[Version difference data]

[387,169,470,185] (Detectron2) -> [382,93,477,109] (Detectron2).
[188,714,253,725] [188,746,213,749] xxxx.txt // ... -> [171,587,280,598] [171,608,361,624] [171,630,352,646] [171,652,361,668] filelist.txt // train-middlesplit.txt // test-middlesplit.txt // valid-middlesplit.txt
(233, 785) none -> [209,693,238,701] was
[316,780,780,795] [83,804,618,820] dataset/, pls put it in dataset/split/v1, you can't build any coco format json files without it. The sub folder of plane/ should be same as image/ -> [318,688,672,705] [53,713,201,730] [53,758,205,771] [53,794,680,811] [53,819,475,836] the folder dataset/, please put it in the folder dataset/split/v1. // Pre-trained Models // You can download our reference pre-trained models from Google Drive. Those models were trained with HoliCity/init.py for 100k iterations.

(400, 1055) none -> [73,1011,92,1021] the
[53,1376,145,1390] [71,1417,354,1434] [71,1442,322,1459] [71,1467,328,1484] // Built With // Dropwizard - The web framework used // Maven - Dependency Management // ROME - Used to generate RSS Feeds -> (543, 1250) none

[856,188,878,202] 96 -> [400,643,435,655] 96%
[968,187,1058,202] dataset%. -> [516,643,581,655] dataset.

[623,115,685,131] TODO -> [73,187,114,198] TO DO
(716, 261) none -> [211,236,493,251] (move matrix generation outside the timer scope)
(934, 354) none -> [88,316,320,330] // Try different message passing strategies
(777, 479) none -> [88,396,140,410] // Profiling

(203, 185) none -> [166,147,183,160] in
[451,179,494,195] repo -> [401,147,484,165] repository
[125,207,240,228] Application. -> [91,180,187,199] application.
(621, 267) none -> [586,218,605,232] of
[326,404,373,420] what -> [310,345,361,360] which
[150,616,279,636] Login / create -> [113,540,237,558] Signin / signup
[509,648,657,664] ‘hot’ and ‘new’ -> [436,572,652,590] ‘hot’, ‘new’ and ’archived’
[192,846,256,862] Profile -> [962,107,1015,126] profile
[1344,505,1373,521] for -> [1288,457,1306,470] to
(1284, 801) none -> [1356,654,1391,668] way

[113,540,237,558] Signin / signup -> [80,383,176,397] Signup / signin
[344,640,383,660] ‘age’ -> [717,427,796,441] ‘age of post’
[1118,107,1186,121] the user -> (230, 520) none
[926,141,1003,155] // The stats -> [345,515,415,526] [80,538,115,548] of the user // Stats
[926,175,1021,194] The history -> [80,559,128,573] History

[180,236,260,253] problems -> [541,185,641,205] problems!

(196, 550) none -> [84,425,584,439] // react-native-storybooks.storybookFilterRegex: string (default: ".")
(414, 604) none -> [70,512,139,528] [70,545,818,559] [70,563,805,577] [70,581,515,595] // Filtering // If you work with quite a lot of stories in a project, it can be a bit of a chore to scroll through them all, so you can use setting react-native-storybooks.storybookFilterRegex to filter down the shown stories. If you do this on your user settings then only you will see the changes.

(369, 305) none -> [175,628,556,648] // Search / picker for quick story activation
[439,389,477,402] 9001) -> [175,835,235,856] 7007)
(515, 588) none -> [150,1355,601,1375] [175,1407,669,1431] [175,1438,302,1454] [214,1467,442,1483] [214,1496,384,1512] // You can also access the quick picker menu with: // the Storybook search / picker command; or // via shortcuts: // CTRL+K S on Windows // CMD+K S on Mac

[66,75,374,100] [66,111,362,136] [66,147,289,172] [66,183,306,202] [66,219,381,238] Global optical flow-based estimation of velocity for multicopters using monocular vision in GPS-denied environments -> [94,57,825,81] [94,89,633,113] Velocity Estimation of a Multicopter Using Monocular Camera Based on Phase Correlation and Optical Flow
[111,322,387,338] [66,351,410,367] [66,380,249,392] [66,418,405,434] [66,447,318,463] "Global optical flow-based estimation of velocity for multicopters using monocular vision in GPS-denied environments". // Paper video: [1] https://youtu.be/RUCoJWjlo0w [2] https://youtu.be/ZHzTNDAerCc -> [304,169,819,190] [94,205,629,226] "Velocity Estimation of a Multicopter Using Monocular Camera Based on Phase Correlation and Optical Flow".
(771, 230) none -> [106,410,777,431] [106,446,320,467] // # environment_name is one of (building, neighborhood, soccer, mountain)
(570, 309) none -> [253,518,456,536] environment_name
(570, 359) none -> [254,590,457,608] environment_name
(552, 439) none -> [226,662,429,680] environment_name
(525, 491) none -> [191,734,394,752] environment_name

Work instructions:
The answer must be a word-for-word restatement of the records.

Response to the task:
[387,169,470,185] (Detectron2) -> [382,93,477,109] (Detectron2).
[188,714,253,725] [188,746,213,749] xxxx.txt // ... -> [171,587,280,598] [171,608,361,624] [171,630,352,646] [171,652,361,668] filelist.txt // train-middlesplit.txt // test-middlesplit.txt // valid-middlesplit.txt
(233, 785) none -> [209,693,238,701] was
[316,780,780,795] [83,804,618,820] dataset/, pls put it in dataset/split/v1, you can't build any coco format json files without it. The sub folder of plane/ should be same as image/ -> [318,688,672,705] [53,713,201,730] [53,758,205,771] [53,794,680,811] [53,819,475,836] the folder dataset/, please put it in the folder dataset/split/v1. // Pre-trained Models // You can download our reference pre-trained models from Google Drive. Those models were trained with HoliCity/init.py for 100k iterations.

(400, 1055) none -> [73,1011,92,1021] the
[53,1376,145,1390] [71,1417,354,1434] [71,1442,322,1459] [71,1467,328,1484] // Built With // Dropwizard - The web framework used // Maven - Dependency Management // ROME - Used to generate RSS Feeds -> (543, 1250) none

[856,188,878,202] 96 -> [400,643,435,655] 96%
[968,187,1058,202] dataset%. -> [516,643,581,655] dataset.

[623,115,685,131] TODO -> [73,187,114,198] TO DO
(716, 261) none -> [211,236,493,251] (move matrix generation outside the timer scope)
(934, 354) none -> [88,316,320,330] // Try different message passing strategies
(777, 479) none -> [88,396,140,410] // Profiling

(203, 185) none -> [166,147,183,160] in
[451,179,494,195] repo -> [401,147,484,165] repository
[125,207,240,228] Application. -> [91,180,187,199] application.
(621, 267) none -> [586,218,605,232] of
[326,404,373,420] what -> [310,345,361,360] which
[150,616,279,636] Login / create -> [113,540,237,558] Signin / signup
[509,648,657,664] ‘hot’ and ‘new’ -> [436,572,652,590] ‘hot’, ‘new’ and ’archived’
[192,846,256,862] Profile -> [962,107,1015,126] profile
[1344,505,1373,521] for -> [1288,457,1306,470] to
(1284, 801) none -> [1356,654,1391,668] way

[113,540,237,558] Signin / signup -> [80,383,176,397] Signup / signin
[344,640,383,660] ‘age’ -> [717,427,796,441] ‘age of post’
[1118,107,1186,121] the user -> (230, 520) none
[926,141,1003,155] // The stats -> [345,515,415,526] [80,538,115,548] of the user // Stats
[926,175,1021,194] The history -> [80,559,128,573] History

[180,236,260,253] problems -> [541,185,641,205] problems!

(196, 550) none -> [84,425,584,439] // react-native-storybooks.storybookFilterRegex: string (default: ".")
(414, 604) none -> [70,512,139,528] [70,545,818,559] [70,563,805,577] [70,581,515,595] // Filtering // If you work with quite a lot of stories in a project, it can be a bit of a chore to scroll through them all, so you can use setting react-native-storybooks.storybookFilterRegex to filter down the shown stories. If you do this on your user settings then only you will see the changes.

(369, 305) none -> [175,628,556,648] // Search / picker for quick story activation
[439,389,477,402] 9001) -> [175,835,235,856] 7007)
(515, 588) none -> [150,1355,601,1375] [175,1407,669,1431] [175,1438,302,1454] [214,1467,442,1483] [214,1496,384,1512] // You can also access the quick picker menu with: // the Storybook search / picker command; or // via shortcuts: // CTRL+K S on Windows // CMD+K S on Mac

[66,75,374,100] [66,111,362,136] [66,147,289,172] [66,183,306,202] [66,219,381,238] Global optical flow-based estimation of velocity for multicopters using monocular vision in GPS-denied environments -> [94,57,825,81] [94,89,633,113] Velocity Estimation of a Multicopter Using Monocular Camera Based on Phase Correlation and Optical Flow
[111,322,387,338] [66,351,410,367] [66,380,249,392] [66,418,405,434] [66,447,318,463] "Global optical flow-based estimation of velocity for multicopters using monocular vision in GPS-denied environments". // Paper video: [1] https://youtu.be/RUCoJWjlo0w [2] https://youtu.be/ZHzTNDAerCc -> [304,169,819,190] [94,205,629,226] "Velocity Estimation of a Multicopter Using Monocular Camera Based on Phase Correlation and Optical Flow".
(771, 230) none -> [106,410,777,431] [106,446,320,467] // # environment_name is one of (building, neighborhood, soccer, mountain)
(570, 309) none -> [253,518,456,536] environment_name
(570, 359) none -> [254,590,457,608] environment_name
(552, 439) none -> [226,662,429,680] environment_name
(525, 491) none -> [191,734,394,752] environment_name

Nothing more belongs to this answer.